Reproduce the listing below without any change.

···

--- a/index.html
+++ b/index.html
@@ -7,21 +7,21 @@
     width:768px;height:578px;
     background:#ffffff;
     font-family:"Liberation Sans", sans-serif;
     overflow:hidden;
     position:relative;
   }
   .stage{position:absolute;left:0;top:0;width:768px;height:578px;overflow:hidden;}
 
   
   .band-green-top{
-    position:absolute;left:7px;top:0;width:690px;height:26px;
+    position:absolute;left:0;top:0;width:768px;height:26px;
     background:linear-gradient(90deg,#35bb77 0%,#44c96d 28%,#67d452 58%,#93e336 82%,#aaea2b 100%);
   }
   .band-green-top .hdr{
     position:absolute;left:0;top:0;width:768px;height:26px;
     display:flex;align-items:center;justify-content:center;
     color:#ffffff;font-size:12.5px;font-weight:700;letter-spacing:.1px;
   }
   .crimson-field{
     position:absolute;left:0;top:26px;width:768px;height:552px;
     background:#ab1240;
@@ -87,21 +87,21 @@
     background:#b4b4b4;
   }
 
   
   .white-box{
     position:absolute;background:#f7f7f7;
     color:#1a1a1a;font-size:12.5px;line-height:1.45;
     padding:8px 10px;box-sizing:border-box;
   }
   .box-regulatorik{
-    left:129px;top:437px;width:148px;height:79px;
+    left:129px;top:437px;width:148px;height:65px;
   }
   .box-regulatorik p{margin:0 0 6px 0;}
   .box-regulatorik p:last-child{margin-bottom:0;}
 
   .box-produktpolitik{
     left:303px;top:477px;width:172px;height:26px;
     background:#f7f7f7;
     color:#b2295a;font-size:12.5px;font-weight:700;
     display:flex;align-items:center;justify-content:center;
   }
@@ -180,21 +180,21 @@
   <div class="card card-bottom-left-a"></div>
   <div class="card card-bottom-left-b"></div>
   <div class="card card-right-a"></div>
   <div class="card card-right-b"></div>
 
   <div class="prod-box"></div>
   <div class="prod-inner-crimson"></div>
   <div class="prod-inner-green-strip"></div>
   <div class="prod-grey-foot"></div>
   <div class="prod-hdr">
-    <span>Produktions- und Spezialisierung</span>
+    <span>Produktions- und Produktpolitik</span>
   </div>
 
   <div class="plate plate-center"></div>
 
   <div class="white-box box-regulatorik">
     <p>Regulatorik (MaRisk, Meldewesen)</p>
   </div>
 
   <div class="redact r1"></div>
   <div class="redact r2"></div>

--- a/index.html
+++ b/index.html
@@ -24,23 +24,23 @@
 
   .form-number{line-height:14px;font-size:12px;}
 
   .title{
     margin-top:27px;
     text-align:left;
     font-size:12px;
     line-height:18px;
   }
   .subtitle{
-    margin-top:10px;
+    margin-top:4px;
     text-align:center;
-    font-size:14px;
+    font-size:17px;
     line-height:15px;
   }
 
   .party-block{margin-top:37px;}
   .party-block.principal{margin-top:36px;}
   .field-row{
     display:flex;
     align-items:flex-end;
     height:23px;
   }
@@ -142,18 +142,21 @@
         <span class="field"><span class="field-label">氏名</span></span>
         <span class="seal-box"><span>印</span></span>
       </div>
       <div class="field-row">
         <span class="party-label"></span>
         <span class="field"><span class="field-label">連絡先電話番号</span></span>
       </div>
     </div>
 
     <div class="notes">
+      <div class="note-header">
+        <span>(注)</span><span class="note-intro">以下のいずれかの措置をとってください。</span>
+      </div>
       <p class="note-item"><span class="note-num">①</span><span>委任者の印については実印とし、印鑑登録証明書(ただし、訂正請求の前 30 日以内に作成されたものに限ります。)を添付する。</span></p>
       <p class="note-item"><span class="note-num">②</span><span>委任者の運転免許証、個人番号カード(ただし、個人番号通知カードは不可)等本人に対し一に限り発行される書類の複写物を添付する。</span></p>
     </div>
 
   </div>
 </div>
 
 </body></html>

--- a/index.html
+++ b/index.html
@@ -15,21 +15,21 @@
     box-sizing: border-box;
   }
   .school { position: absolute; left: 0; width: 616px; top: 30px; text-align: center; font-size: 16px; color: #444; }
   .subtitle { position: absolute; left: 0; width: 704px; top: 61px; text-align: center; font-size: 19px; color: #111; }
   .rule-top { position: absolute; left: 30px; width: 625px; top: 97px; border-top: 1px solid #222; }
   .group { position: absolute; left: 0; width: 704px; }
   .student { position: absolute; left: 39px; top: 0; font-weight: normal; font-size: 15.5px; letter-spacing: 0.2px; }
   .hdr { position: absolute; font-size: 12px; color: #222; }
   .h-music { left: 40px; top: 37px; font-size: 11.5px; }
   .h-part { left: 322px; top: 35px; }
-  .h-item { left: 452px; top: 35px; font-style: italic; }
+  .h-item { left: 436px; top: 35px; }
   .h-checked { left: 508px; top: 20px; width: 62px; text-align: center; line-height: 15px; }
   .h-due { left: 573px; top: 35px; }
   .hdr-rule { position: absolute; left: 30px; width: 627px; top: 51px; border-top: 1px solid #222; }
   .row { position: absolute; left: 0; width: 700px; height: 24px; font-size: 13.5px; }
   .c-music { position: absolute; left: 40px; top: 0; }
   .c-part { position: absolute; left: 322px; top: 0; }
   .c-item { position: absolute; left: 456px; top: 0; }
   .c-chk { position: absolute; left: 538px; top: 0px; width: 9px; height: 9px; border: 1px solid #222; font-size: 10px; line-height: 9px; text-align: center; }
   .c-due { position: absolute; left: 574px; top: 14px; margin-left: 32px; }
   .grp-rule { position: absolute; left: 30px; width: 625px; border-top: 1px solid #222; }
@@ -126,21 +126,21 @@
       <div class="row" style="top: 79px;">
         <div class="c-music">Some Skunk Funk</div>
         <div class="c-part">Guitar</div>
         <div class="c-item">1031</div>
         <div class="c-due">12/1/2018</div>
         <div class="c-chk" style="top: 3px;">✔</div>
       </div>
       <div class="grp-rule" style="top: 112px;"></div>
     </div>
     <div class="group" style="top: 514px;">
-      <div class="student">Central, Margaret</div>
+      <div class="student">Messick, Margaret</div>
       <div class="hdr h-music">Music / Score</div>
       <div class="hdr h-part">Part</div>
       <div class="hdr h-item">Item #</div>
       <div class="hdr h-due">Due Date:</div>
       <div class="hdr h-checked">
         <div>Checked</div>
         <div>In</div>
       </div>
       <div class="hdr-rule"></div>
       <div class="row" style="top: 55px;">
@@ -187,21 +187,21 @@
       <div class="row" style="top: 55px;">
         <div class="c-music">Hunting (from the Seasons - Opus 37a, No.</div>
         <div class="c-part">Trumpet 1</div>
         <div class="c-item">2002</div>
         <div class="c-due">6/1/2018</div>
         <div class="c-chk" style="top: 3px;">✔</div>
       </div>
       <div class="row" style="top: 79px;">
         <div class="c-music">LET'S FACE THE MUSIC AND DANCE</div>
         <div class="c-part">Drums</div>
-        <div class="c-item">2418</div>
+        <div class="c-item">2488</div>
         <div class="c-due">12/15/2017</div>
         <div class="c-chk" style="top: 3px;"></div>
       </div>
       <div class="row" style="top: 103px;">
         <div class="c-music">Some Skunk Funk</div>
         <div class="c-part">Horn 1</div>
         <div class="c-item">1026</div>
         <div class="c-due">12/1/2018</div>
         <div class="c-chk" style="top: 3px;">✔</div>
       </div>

···

_RESULT BELOW_
--- a/index.html
+++ b/index.html
@@ -7,21 +7,21 @@
     width:768px;height:578px;
     background:#ffffff;
     font-family:"Liberation Sans", sans-serif;
     overflow:hidden;
     position:relative;
   }
   .stage{position:absolute;left:0;top:0;width:768px;height:578px;overflow:hidden;}
 
   
   .band-green-top{
-    position:absolute;left:7px;top:0;width:690px;height:26px;
+    position:absolute;left:0;top:0;width:768px;height:26px;
     background:linear-gradient(90deg,#35bb77 0%,#44c96d 28%,#67d452 58%,#93e336 82%,#aaea2b 100%);
   }
   .band-green-top .hdr{
     position:absolute;left:0;top:0;width:768px;height:26px;
     display:flex;align-items:center;justify-content:center;
     color:#ffffff;font-size:12.5px;font-weight:700;letter-spacing:.1px;
   }
   .crimson-field{
     position:absolute;left:0;top:26px;width:768px;height:552px;
     background:#ab1240;
@@ -87,21 +87,21 @@
     background:#b4b4b4;
   }
 
   
   .white-box{
     position:absolute;background:#f7f7f7;
     color:#1a1a1a;font-size:12.5px;line-height:1.45;
     padding:8px 10px;box-sizing:border-box;
   }
   .box-regulatorik{
-    left:129px;top:437px;width:148px;height:79px;
+    left:129px;top:437px;width:148px;height:65px;
   }
   .box-regulatorik p{margin:0 0 6px 0;}
   .box-regulatorik p:last-child{margin-bottom:0;}
 
   .box-produktpolitik{
     left:303px;top:477px;width:172px;height:26px;
     background:#f7f7f7;
     color:#b2295a;font-size:12.5px;font-weight:700;
     display:flex;align-items:center;justify-content:center;
   }
@@ -180,21 +180,21 @@
   <div class="card card-bottom-left-a"></div>
   <div class="card card-bottom-left-b"></div>
   <div class="card card-right-a"></div>
   <div class="card card-right-b"></div>
 
   <div class="prod-box"></div>
   <div class="prod-inner-crimson"></div>
   <div class="prod-inner-green-strip"></div>
   <div class="prod-grey-foot"></div>
   <div class="prod-hdr">
-    <span>Produktions- und Spezialisierung</span>
+    <span>Produktions- und Produktpolitik</span>
   </div>
 
   <div class="plate plate-center"></div>
 
   <div class="white-box box-regulatorik">
     <p>Regulatorik (MaRisk, Meldewesen)</p>
   </div>
 
   <div class="redact r1"></div>
   <div class="redact r2"></div>

--- a/index.html
+++ b/index.html
@@ -24,23 +24,23 @@
 
   .form-number{line-height:14px;font-size:12px;}
 
   .title{
     margin-top:27px;
     text-align:left;
     font-size:12px;
     line-height:18px;
   }
   .subtitle{
-    margin-top:10px;
+    margin-top:4px;
     text-align:center;
-    font-size:14px;
+    font-size:17px;
     line-height:15px;
   }
 
   .party-block{margin-top:37px;}
   .party-block.principal{margin-top:36px;}
   .field-row{
     display:flex;
     align-items:flex-end;
     height:23px;
   }
@@ -142,18 +142,21 @@
         <span class="field"><span class="field-label">氏名</span></span>
         <span class="seal-box"><span>印</span></span>
       </div>
       <div class="field-row">
         <span class="party-label"></span>
         <span class="field"><span class="field-label">連絡先電話番号</span></span>
       </div>
     </div>
 
     <div class="notes">
+      <div class="note-header">
+        <span>(注)</span><span class="note-intro">以下のいずれかの措置をとってください。</span>
+      </div>
       <p class="note-item"><span class="note-num">①</span><span>委任者の印については実印とし、印鑑登録証明書(ただし、訂正請求の前 30 日以内に作成されたものに限ります。)を添付する。</span></p>
       <p class="note-item"><span class="note-num">②</span><span>委任者の運転免許証、個人番号カード(ただし、個人番号通知カードは不可)等本人に対し一に限り発行される書類の複写物を添付する。</span></p>
     </div>
 
   </div>
 </div>
 
 </body></html>

--- a/index.html
+++ b/index.html
@@ -15,21 +15,21 @@
     box-sizing: border-box;
   }
   .school { position: absolute; left: 0; width: 616px; top: 30px; text-align: center; font-size: 16px; color: #444; }
   .subtitle { position: absolute; left: 0; width: 704px; top: 61px; text-align: center; font-size: 19px; color: #111; }
   .rule-top { position: absolute; left: 30px; width: 625px; top: 97px; border-top: 1px solid #222; }
   .group { position: absolute; left: 0; width: 704px; }
   .student { position: absolute; left: 39px; top: 0; font-weight: normal; font-size: 15.5px; letter-spacing: 0.2px; }
   .hdr { position: absolute; font-size: 12px; color: #222; }
   .h-music { left: 40px; top: 37px; font-size: 11.5px; }
   .h-part { left: 322px; top: 35px; }
-  .h-item { left: 452px; top: 35px; font-style: italic; }
+  .h-item { left: 436px; top: 35px; }
   .h-checked { left: 508px; top: 20px; width: 62px; text-align: center; line-height: 15px; }
   .h-due { left: 573px; top: 35px; }
   .hdr-rule { position: absolute; left: 30px; width: 627px; top: 51px; border-top: 1px solid #222; }
   .row { position: absolute; left: 0; width: 700px; height: 24px; font-size: 13.5px; }
   .c-music { position: absolute; left: 40px; top: 0; }
   .c-part { position: absolute; left: 322px; top: 0; }
   .c-item { position: absolute; left: 456px; top: 0; }
   .c-chk { position: absolute; left: 538px; top: 0px; width: 9px; height: 9px; border: 1px solid #222; font-size: 10px; line-height: 9px; text-align: center; }
   .c-due { position: absolute; left: 574px; top: 14px; margin-left: 32px; }
   .grp-rule { position: absolute; left: 30px; width: 625px; border-top: 1px solid #222; }
@@ -126,21 +126,21 @@
       <div class="row" style="top: 79px;">
         <div class="c-music">Some Skunk Funk</div>
         <div class="c-part">Guitar</div>
         <div class="c-item">1031</div>
         <div class="c-due">12/1/2018</div>
         <div class="c-chk" style="top: 3px;">✔</div>
       </div>
       <div class="grp-rule" style="top: 112px;"></div>
     </div>
     <div class="group" style="top: 514px;">
-      <div class="student">Central, Margaret</div>
+      <div class="student">Messick, Margaret</div>
       <div class="hdr h-music">Music / Score</div>
       <div class="hdr h-part">Part</div>
       <div class="hdr h-item">Item #</div>
       <div class="hdr h-due">Due Date:</div>
       <div class="hdr h-checked">
         <div>Checked</div>
         <div>In</div>
       </div>
       <div class="hdr-rule"></div>
       <div class="row" style="top: 55px;">
@@ -187,21 +187,21 @@
       <div class="row" style="top: 55px;">
         <div class="c-music">Hunting (from the Seasons - Opus 37a, No.</div>
         <div class="c-part">Trumpet 1</div>
         <div class="c-item">2002</div>
         <div class="c-due">6/1/2018</div>
         <div class="c-chk" style="top: 3px;">✔</div>
       </div>
       <div class="row" style="top: 79px;">
         <div class="c-music">LET'S FACE THE MUSIC AND DANCE</div>
         <div class="c-part">Drums</div>
-        <div class="c-item">2418</div>
+        <div class="c-item">2488</div>
         <div class="c-due">12/15/2017</div>
         <div class="c-chk" style="top: 3px;"></div>
       </div>
       <div class="row" style="top: 103px;">
         <div class="c-music">Some Skunk Funk</div>
         <div class="c-part">Horn 1</div>
         <div class="c-item">1026</div>
         <div class="c-due">12/1/2018</div>
         <div class="c-chk" style="top: 3px;">✔</div>
       </div>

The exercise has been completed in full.